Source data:
================================
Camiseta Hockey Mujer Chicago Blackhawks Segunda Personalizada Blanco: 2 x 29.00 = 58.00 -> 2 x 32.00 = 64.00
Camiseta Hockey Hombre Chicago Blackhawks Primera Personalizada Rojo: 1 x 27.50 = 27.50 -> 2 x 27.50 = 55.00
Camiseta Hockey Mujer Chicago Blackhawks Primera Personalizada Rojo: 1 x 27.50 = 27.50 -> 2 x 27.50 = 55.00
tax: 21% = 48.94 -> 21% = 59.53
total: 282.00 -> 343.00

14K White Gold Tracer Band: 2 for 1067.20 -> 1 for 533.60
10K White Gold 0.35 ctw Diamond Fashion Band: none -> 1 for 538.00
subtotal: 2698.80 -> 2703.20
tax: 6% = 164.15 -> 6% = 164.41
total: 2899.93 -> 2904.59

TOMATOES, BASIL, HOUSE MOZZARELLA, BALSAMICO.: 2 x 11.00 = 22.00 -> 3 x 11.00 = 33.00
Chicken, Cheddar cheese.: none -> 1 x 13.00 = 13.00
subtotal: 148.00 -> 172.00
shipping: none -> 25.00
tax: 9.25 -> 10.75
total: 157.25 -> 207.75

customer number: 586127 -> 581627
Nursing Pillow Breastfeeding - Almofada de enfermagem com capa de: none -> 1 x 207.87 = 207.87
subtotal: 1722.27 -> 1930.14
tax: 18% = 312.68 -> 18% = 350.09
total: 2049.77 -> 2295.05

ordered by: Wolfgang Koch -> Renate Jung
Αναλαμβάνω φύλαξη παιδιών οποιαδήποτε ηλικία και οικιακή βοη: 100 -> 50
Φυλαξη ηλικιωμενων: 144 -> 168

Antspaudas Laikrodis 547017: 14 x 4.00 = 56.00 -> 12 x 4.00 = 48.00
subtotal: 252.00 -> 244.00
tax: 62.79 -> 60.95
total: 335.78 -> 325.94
================================
Task requirements: Which lines in the records contain the word "Rojo"? Copy each one.

Output of the exercise:
Camiseta Hockey Hombre Chicago Blackhawks Primera Personalizada Rojo: 1 x 27.50 = 27.50 -> 2 x 27.50 = 55.00
Camiseta Hockey Mujer Chicago Blackhawks Primera Personalizada Rojo: 1 x 27.50 = 27.50 -> 2 x 27.50 = 55.00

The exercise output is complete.